═══ Working data

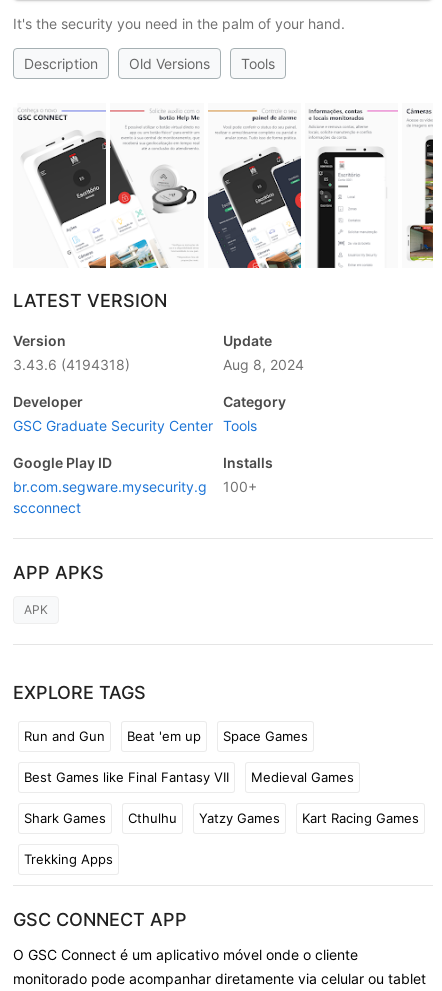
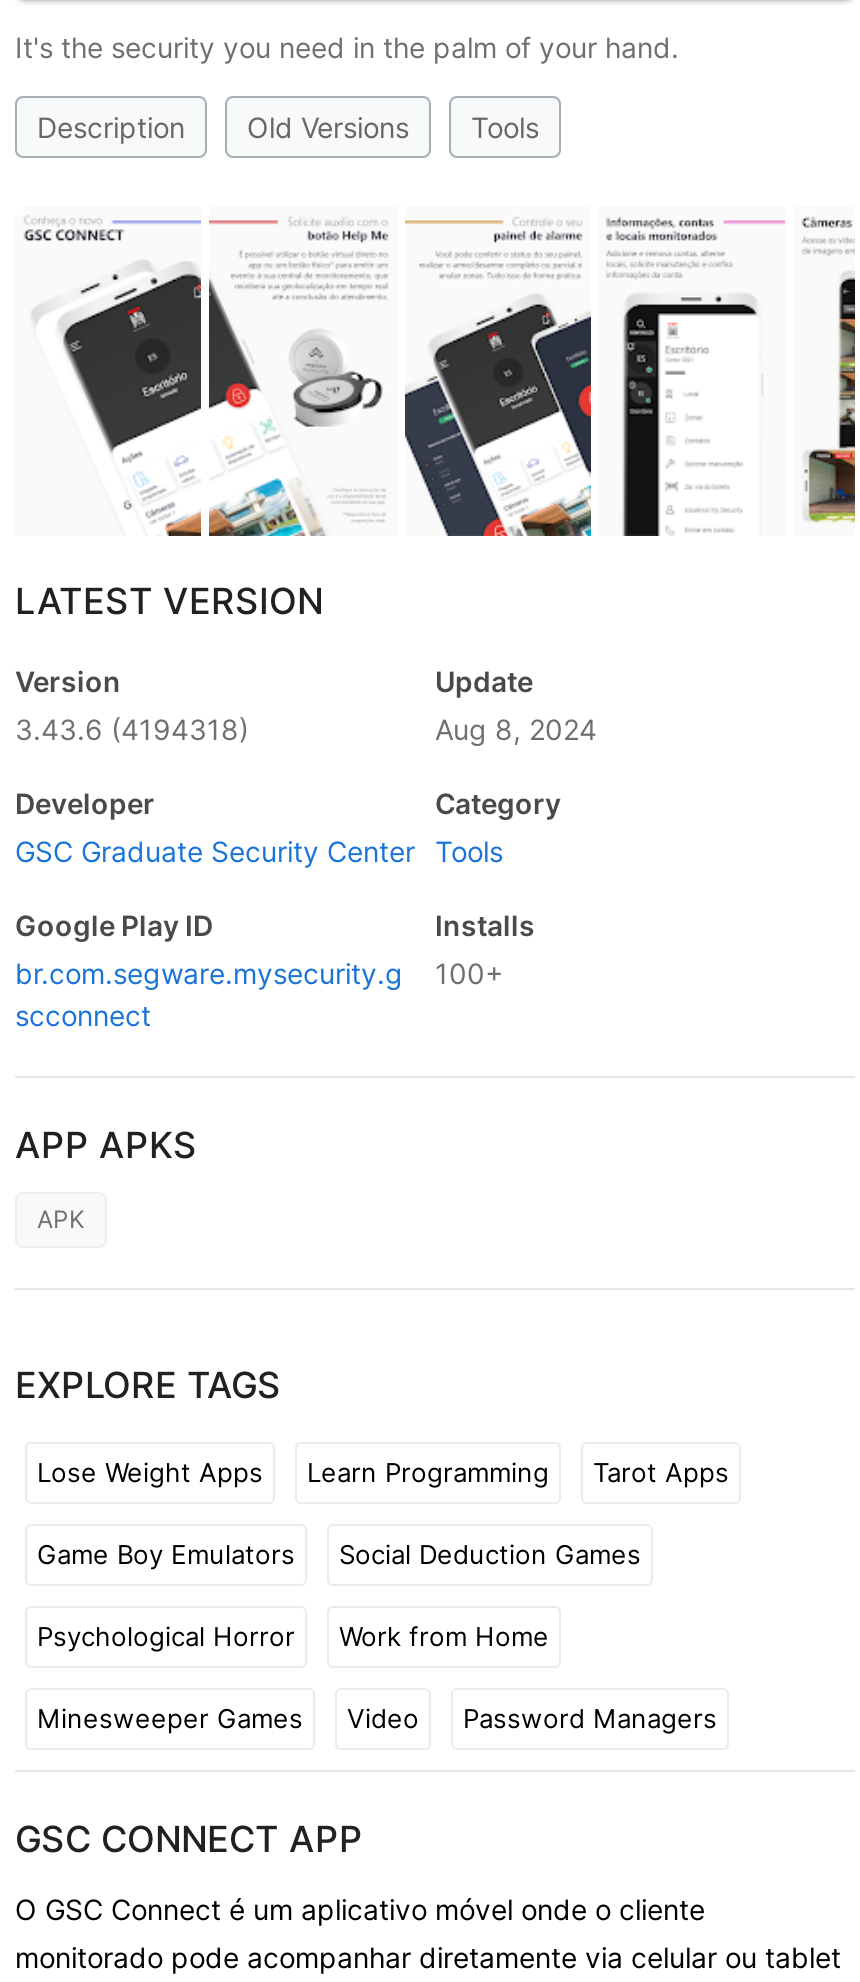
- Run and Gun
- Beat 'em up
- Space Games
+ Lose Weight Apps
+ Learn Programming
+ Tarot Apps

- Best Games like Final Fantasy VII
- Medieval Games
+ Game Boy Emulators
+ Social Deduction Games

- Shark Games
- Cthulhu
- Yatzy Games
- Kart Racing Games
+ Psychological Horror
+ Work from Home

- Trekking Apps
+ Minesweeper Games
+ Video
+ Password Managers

══════
═══ Working data

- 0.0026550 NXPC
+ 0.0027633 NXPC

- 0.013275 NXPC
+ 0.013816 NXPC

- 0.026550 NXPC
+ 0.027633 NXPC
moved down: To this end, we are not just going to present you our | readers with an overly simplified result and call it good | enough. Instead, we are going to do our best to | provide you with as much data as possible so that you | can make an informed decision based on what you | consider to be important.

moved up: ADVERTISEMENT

══════
═══ Working data

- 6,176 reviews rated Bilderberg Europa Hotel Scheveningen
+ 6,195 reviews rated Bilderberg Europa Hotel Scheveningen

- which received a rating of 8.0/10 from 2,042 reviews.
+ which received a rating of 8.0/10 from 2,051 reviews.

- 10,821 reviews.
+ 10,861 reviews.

══════

▸ **Your goal**: In the records above, find each line that mentions the string "Bilderberg", then copy it.

▸ **The completed task**:
- 6,176 reviews rated Bilderberg Europa Hotel Scheveningen
+ 6,195 reviews rated Bilderberg Europa Hotel Scheveningen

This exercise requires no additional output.